EXERCISE DIRECTIONS: The answer is the data repeated in full, with no pictures included.

------ DATA ------

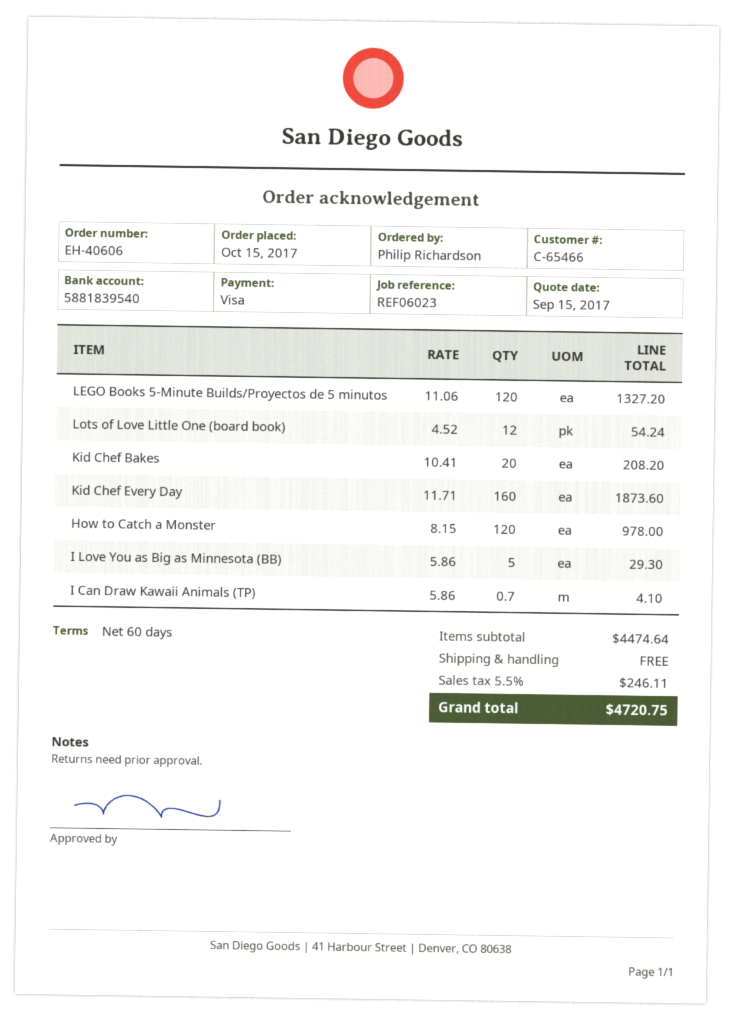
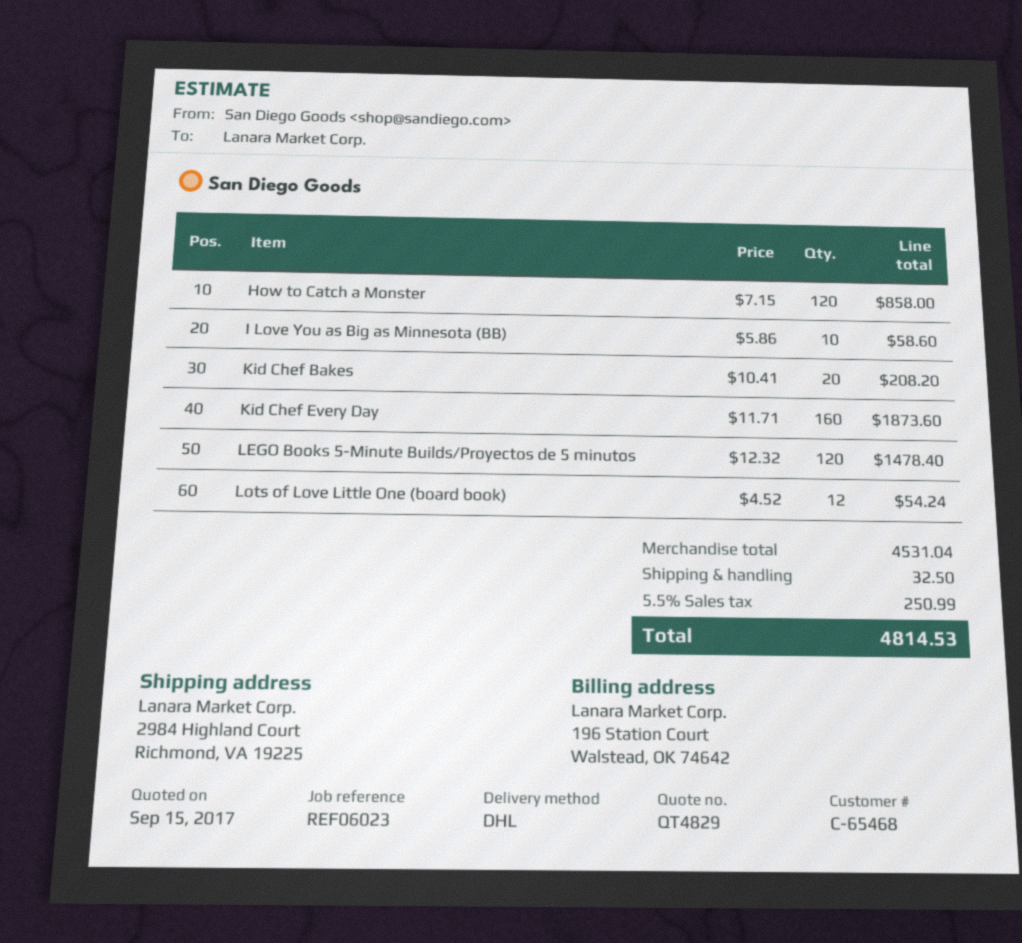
customer number: C-65466 -> C-65468
LEGO Books 5-Minute Builds/Proyectos de 5 minutos: 120 x 11.06 = 1327.20 -> 120 x 12.32 = 1478.40
How to Catch a Monster: 120 x 8.15 = 978.00 -> 120 x 7.15 = 858.00
I Love You as Big as Minnesota (BB): 5 x 5.86 = 29.30 -> 10 x 5.86 = 58.60
I Can Draw Kawaii Animals (TP): 0.7 x 5.86 = 4.10 -> none
subtotal: 4474.64 -> 4531.04
shipping: 0.00 -> 32.50
tax: 5.5% = 246.11 -> 5.5% = 250.99
total: 4720.75 -> 4814.53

------

EXERCISE OUTPUT:
customer number: C-65466 -> C-65468
LEGO Books 5-Minute Builds/Proyectos de 5 minutos: 120 x 11.06 = 1327.20 -> 120 x 12.32 = 1478.40
How to Catch a Monster: 120 x 8.15 = 978.00 -> 120 x 7.15 = 858.00
I Love You as Big as Minnesota (BB): 5 x 5.86 = 29.30 -> 10 x 5.86 = 58.60
I Can Draw Kawaii Animals (TP): 0.7 x 5.86 = 4.10 -> none
subtotal: 4474.64 -> 4531.04
shipping: 0.00 -> 32.50
tax: 5.5% = 246.11 -> 5.5% = 250.99
total: 4720.75 -> 4814.53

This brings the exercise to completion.